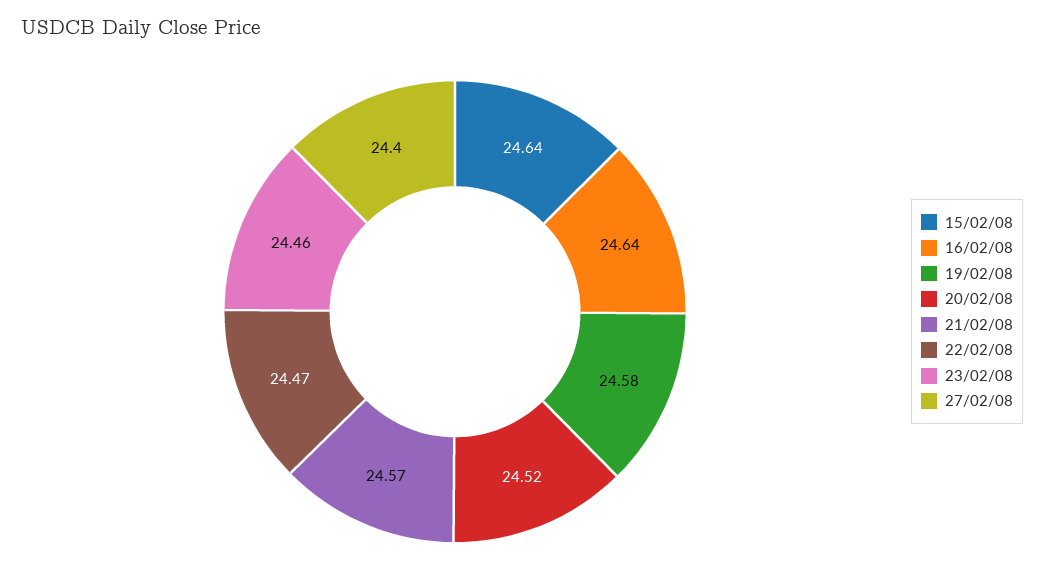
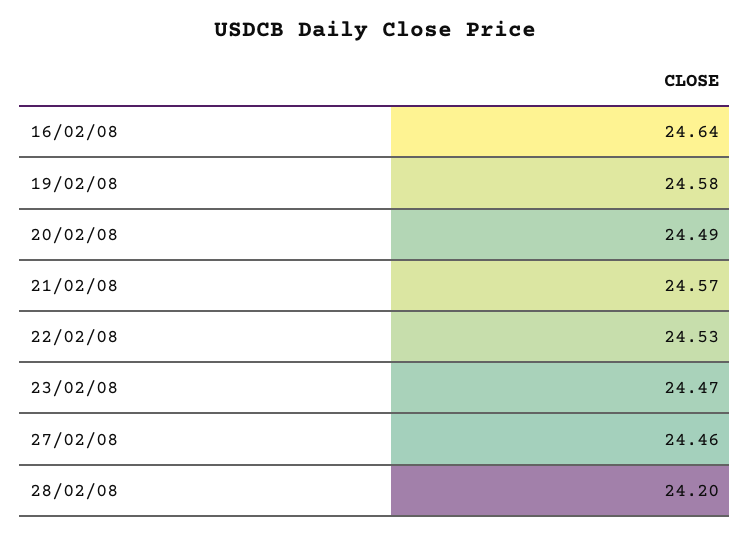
15/02/08: 24.64 -> none
20/02/08: 24.52 -> 24.49
22/02/08: 24.47 -> 24.53
23/02/08: 24.46 -> 24.47
27/02/08: 24.4 -> 24.46
28/02/08: none -> 24.2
--------
■ **Instructions for the task**:
Reproduce the data word for word without its images.

■ **Solved exercise**:
15/02/08: 24.64 -> none
20/02/08: 24.52 -> 24.49
22/02/08: 24.47 -> 24.53
23/02/08: 24.46 -> 24.47
27/02/08: 24.4 -> 24.46
28/02/08: none -> 24.2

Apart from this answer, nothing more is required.